■ EXERCISE
Return all lines in the data where the string "divide" can be found.

■ PROVIDED INFORMATION
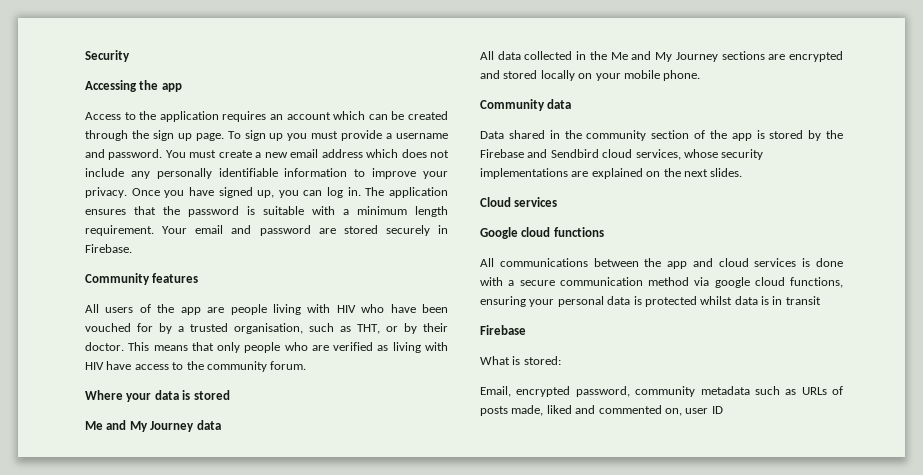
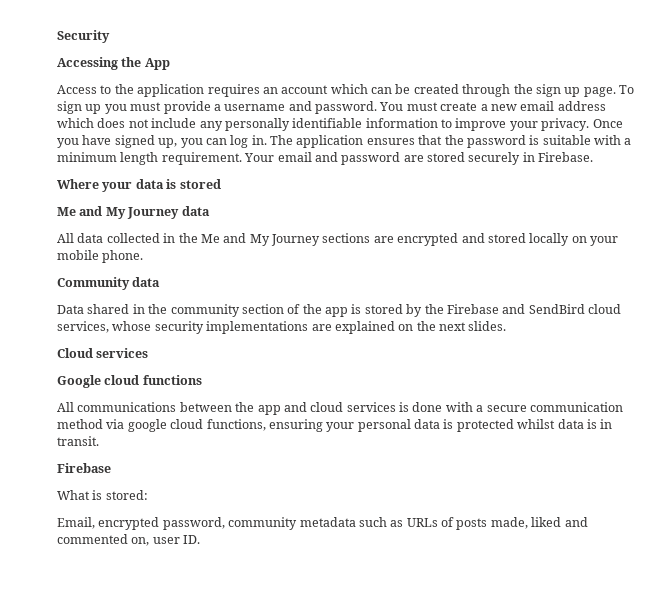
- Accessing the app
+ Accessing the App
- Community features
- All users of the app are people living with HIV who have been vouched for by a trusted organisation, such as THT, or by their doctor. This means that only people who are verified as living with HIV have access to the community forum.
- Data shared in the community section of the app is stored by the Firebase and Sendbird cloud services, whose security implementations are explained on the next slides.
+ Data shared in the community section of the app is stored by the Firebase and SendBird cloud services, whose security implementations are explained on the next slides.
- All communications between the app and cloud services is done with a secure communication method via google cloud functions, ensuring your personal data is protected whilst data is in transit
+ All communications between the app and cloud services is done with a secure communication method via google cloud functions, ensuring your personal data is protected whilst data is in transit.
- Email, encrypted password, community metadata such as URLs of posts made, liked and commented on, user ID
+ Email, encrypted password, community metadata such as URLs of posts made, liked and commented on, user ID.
--
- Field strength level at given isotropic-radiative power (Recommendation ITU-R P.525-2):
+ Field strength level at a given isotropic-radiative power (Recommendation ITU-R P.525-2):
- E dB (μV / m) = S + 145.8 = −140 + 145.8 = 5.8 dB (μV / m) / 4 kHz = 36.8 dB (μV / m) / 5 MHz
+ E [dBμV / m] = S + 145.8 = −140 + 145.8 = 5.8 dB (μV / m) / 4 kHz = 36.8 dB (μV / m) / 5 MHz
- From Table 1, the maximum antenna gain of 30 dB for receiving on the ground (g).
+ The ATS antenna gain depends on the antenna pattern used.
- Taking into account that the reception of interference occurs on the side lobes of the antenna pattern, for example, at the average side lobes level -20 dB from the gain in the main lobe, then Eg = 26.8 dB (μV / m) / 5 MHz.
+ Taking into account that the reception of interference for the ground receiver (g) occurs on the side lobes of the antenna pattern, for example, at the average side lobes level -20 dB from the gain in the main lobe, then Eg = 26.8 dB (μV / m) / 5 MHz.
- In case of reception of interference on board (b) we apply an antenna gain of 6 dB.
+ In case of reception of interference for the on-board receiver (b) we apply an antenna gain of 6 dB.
---
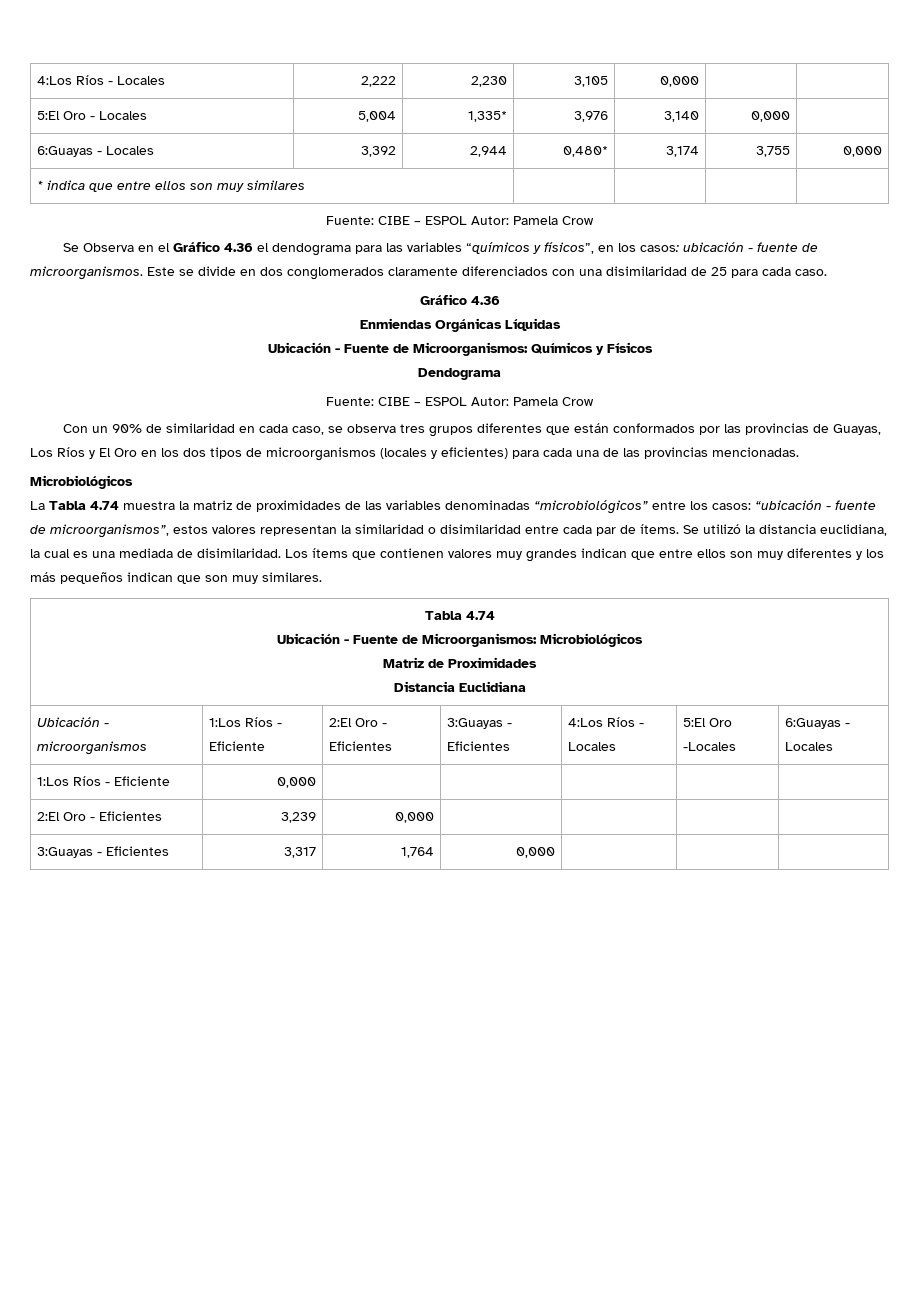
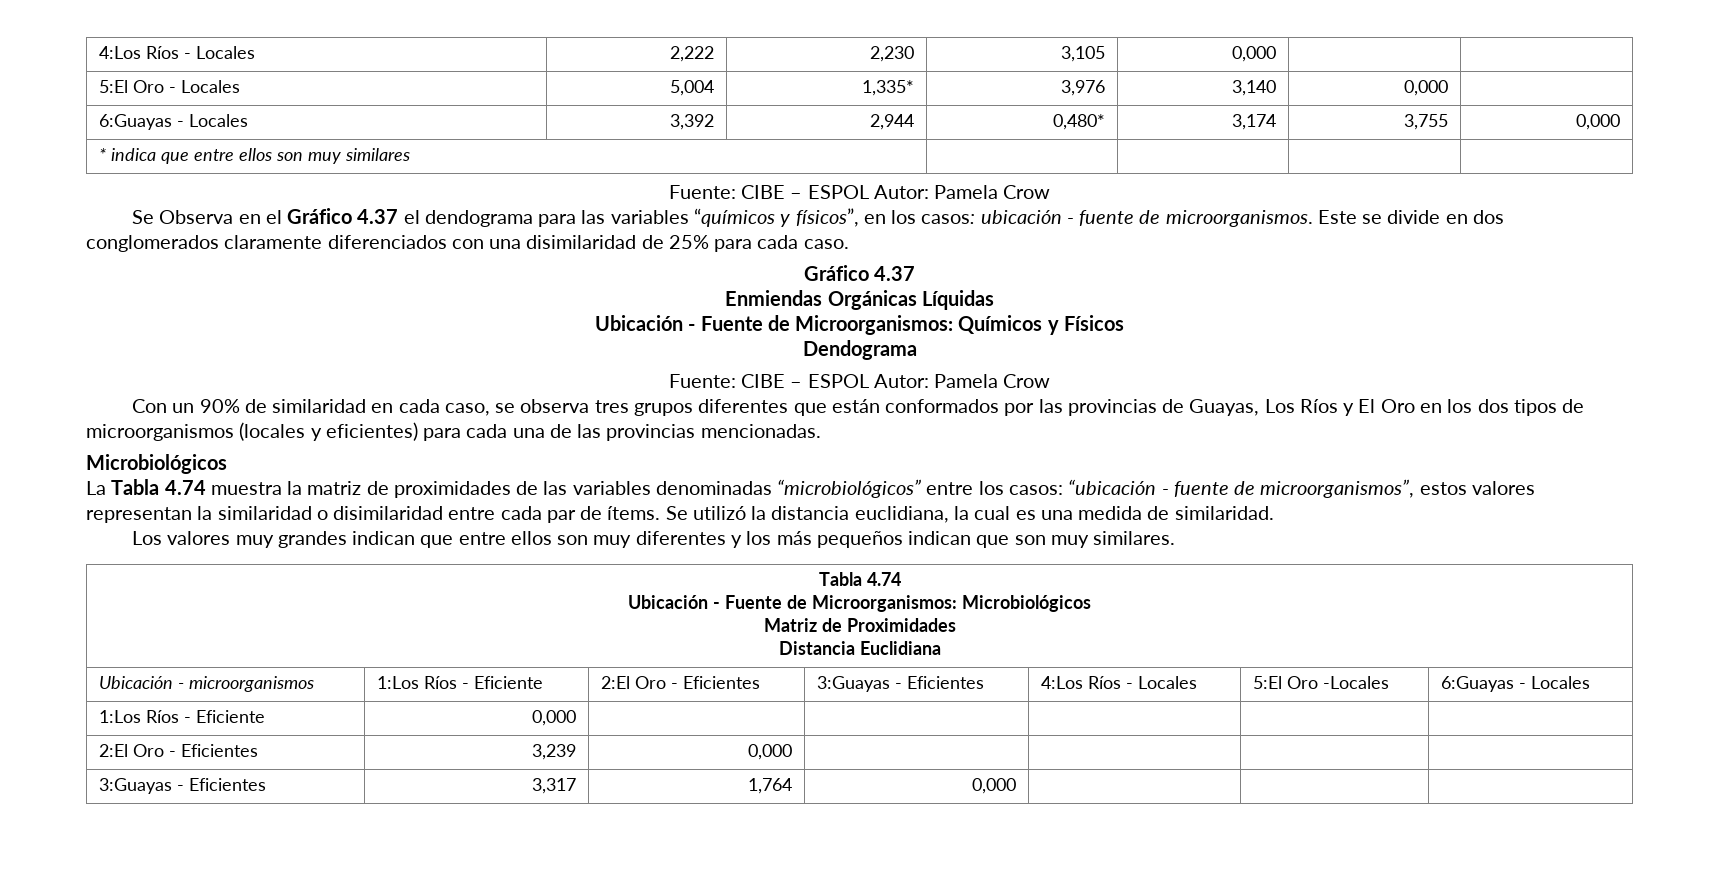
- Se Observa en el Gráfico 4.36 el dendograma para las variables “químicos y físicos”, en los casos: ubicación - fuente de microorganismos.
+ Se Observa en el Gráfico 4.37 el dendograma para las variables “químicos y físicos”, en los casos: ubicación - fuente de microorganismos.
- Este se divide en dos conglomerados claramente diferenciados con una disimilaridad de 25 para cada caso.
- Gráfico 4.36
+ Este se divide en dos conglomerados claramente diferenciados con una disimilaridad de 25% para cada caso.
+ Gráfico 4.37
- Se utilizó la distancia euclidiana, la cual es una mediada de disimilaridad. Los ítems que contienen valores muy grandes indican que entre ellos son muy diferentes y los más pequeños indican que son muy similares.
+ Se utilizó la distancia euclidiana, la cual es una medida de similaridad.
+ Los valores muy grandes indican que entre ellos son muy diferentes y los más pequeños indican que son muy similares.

■ ANSWER TO THIS TASK
- Este se divide en dos conglomerados claramente diferenciados con una disimilaridad de 25 para cada caso.
+ Este se divide en dos conglomerados claramente diferenciados con una disimilaridad de 25% para cada caso.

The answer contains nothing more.